L'Australien reste confiné dans les locaux de l'ambassade de l'Équateur situés à deux pas des grands magasins Harrods afin d'échapper à une extradition vers la Suède, où il doit être jugé dans une affaire de viol et d'agressions sexuelles présumées. Des accusations qu'il rejette depuis le début. Et même si l'Équateur lui a accordé l'asile, la Grande-Bretagne a prévenu: s'il met ne serait-ce qu'un pied hors de l'ambassade, Londres appliquera le mandat d'arrêt suédois, et l'extradera.
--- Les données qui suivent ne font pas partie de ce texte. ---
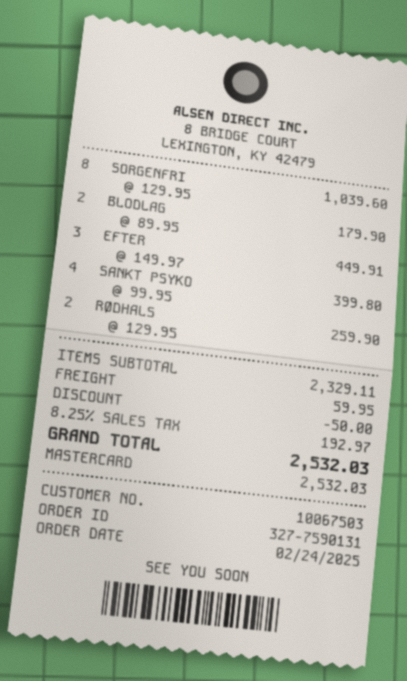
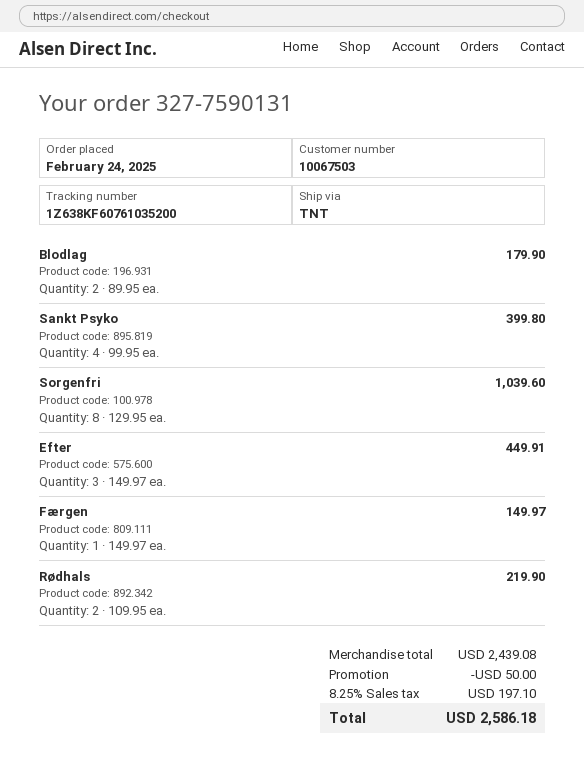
RØDHALS: 2 x 129.95 = 259.90 -> 2 x 109.95 = 219.90
Færgen: none -> 1 x 149.97 = 149.97
subtotal: 2329.11 -> 2439.08
shipping: 59.95 -> none
tax: 8.25% = 192.97 -> 8.25% = 197.10
total: 2532.03 -> 2586.18

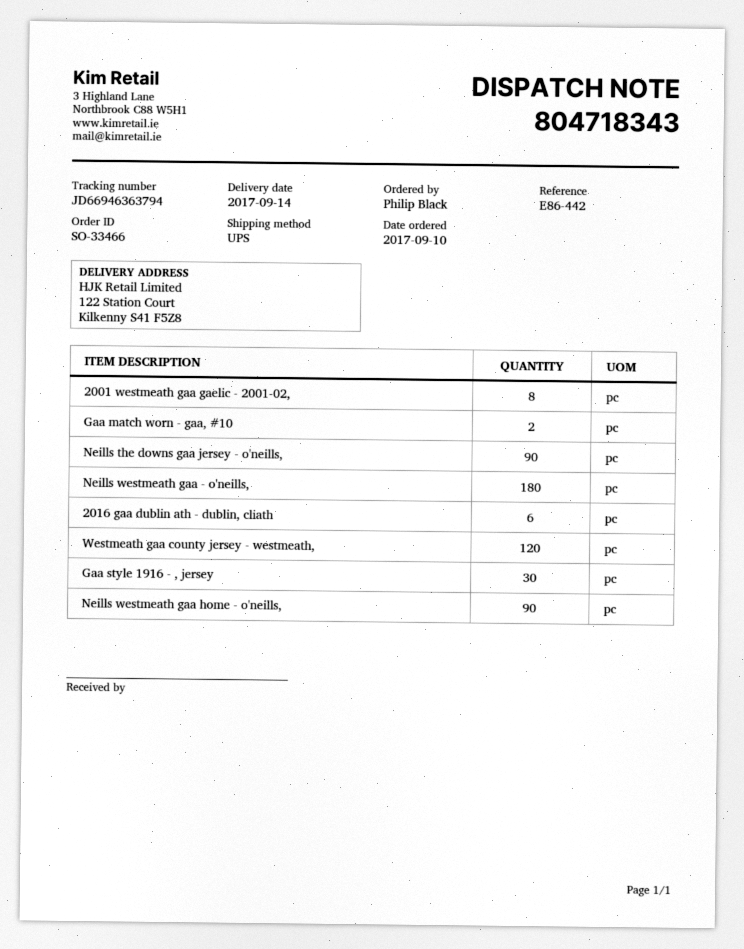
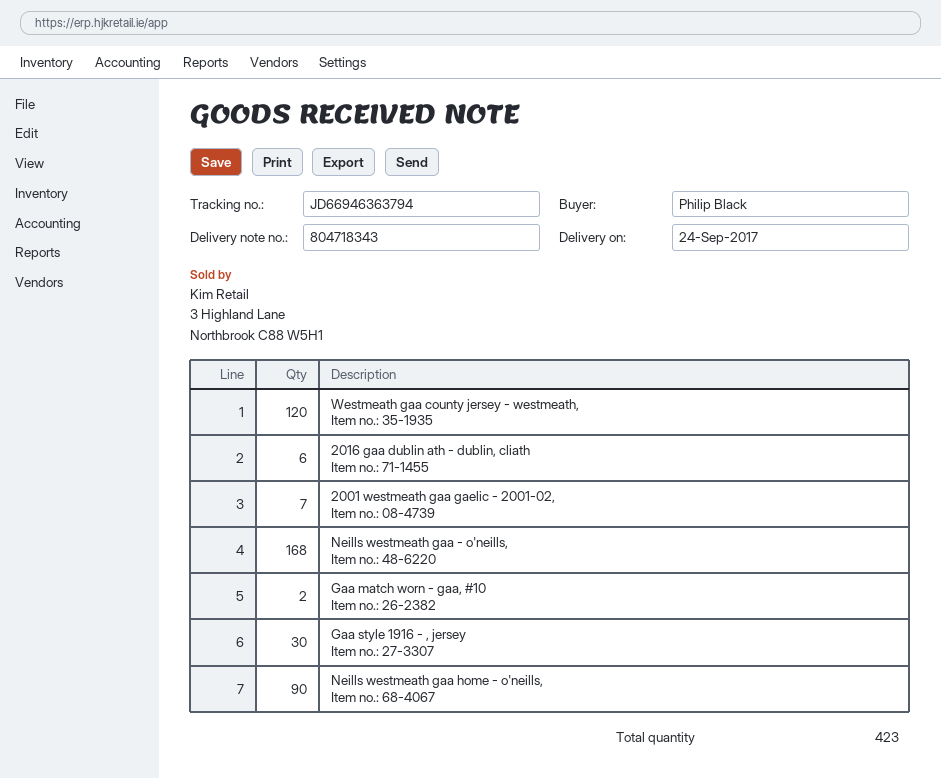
delivery date: 2017-09-14 -> 2017-09-24
2001 westmeath gaa gaelic - 2001-02,: 8 -> 7
Neills the downs gaa jersey - o'neills,: 90 -> none
Neills westmeath gaa - o'neills,: 180 -> 168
Un scénario que Julian Assange veut à tout prix éviter: une fois en Suède, il pourrait être transféré aux États-Unis, où il craint la vindicte de Washington: le fondateur de WikiLeaks pourrait encourir la peine de mort ou la prison à vie après la publication en 2010 par son site Internet de centaines de milliers de documents secrets américains.

Si l'Équateur a ouvert ses bras à l'Australien, le pays ne veut pas non plus sacrifier ses relations avec les pays impliqués. «Nous n'allons pas mettre M. Assange dans le coffre d'une voiture ou dans un souterrain», a ainsi déclaré Ricardo Patino, assurant que son pays agirait «légalement». «Quand M. Assange sortira de l'ambassade d'Équateur, il sortira par la grande porte. Il sortira par-devant, vers notre pays et vers la liberté».